Possibly inspired by the Fuggerei Foundation, in 1558 the Protestant Susanne Neidhart († 1558) stipulated in her will that her three adjoining houses - which provided space for 13 flats - should be made available to the needy for "quite a bit of money". In addition, two rental donations are recorded for the second half of the 16th century, probably not by chance, made by Jakob Remboldt (1561) and Christoph Peutinger (1570), who were both connected by Catholicism and affinity. This involved the establishment of funds, the proceeds of which were used to grant annual rent subsidies of 5 and 4 fl. respectively to seven and three needy couples and three widows over the age of 50. These initiatives were clearly of secondary importance among the many Augsburg foundations of the time. More important, on the other hand, were foundations for medical and, above all, educational purposes, where the charitable focus was directed towards the needy and the poor sick and pupils and students in need of support. As in the case of the Fuggerei, such donations were investments in the bonum commune, as the aim was to restore labour power and thus ensure that families could provide for themselves or that young men were of benefit to the community after completing their studies.

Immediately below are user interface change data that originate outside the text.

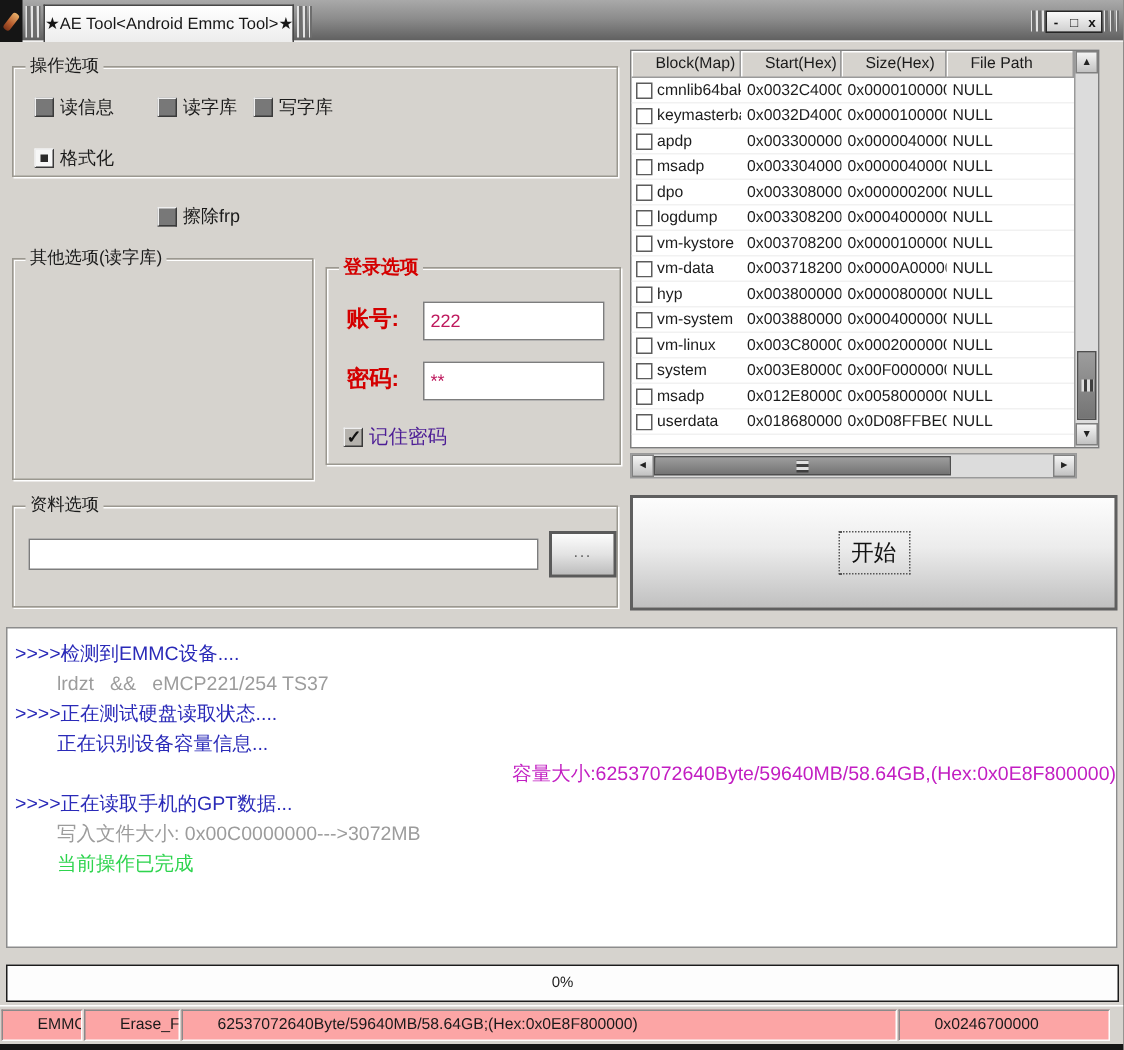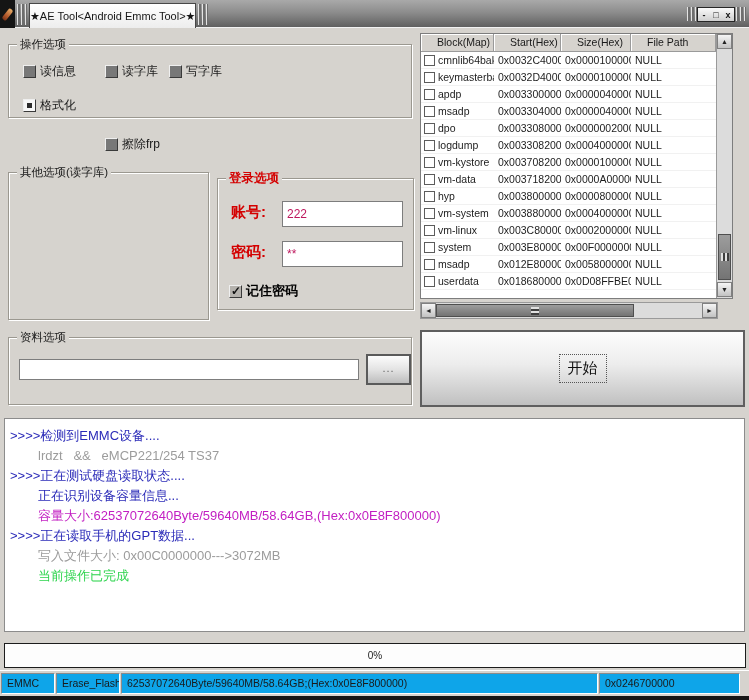"记住密码" .cb-red { color: #000000 -> #4c1d95; font-weight: bold -> normal }
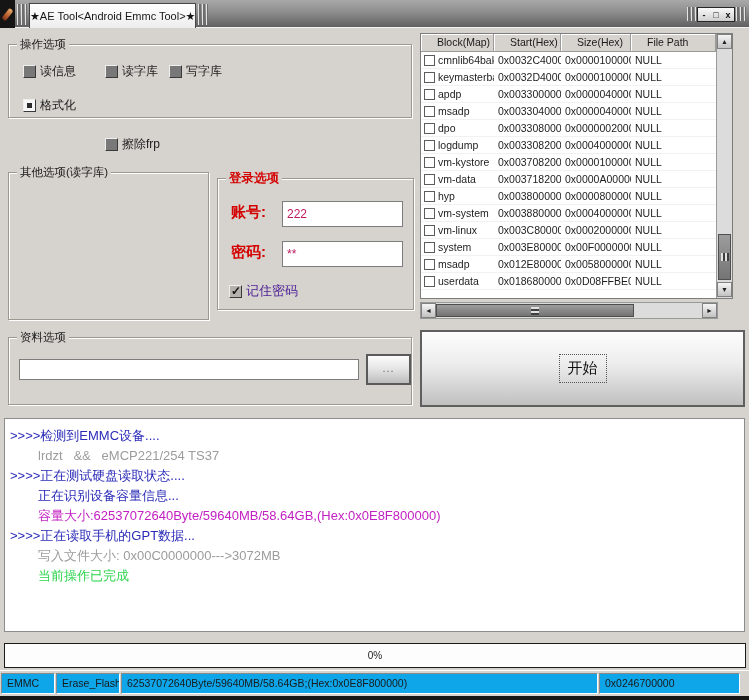"容量大小:62537072640Byte/59640MB/58.64GB,(He" .lg-magenta { text-align: none -> right }
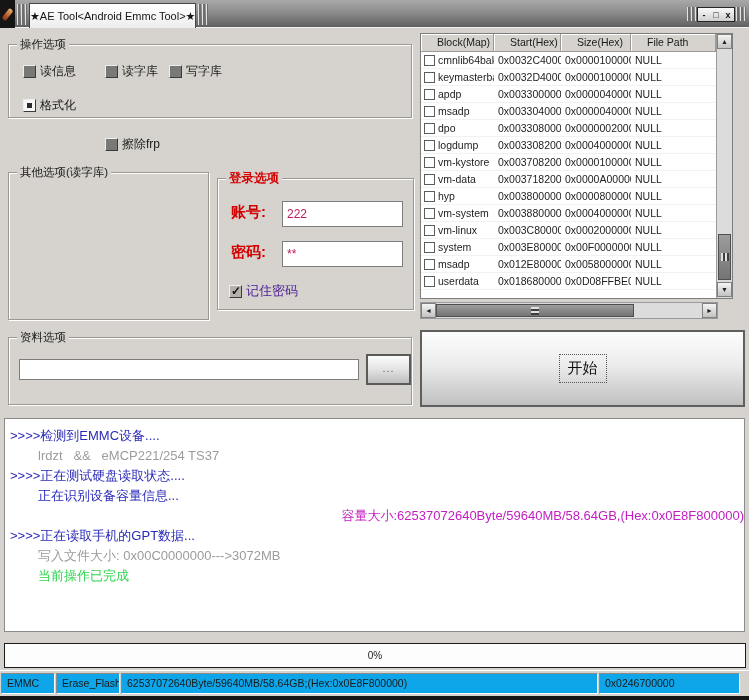"EMMC" .spanel { background: #0ea5e9 -> #fca5a5; padding-left: 5px -> 23px }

At the same time, however, older foundation practices remained common for even longer, well beyond the 'caesura' of the Reformation. Both Catholic and Protestant foundations continued to provide selective support for the poor by feeding or clothing them, albeit in the face of a communal poor relief system that continued to develop at the same time. In most cases, benefactors joined existing foundations and institutions with endowments, as the decisive factor for independent institutional foundations was undoubtedly the financial resources available to only a few and which limited the creativity of a foundation initiative. In many cases, presumably also in the case of Neidhart's foundations, the bi-confessional situation in Augsburg seems to have encouraged competition and revitalised endowments. Only rarely, on the other hand, are the beneficiaries of both denominations explicitly envisaged.
Finally, the importance and prominence of the Fuggerei Foundation should not be overlooked: As the 16th century progressed, it was again Fugger foundations that stood out in terms of their scope and innovative content, such as the establishment of the so-called 'cutting house' for surgical operations or the decisively supported establishment of a Jesuit college as a central building block of the renewed Catholic education system in the city and beyond. Augsburg remained the central point of reference for the Fuggers' foundation initiatives. In this respect, it was precisely the generations of the family after Jacob who continued his legacy and took literally the call to act ob [...] eximiam in exemplum largitatem: to emulate the "example of generous generosity".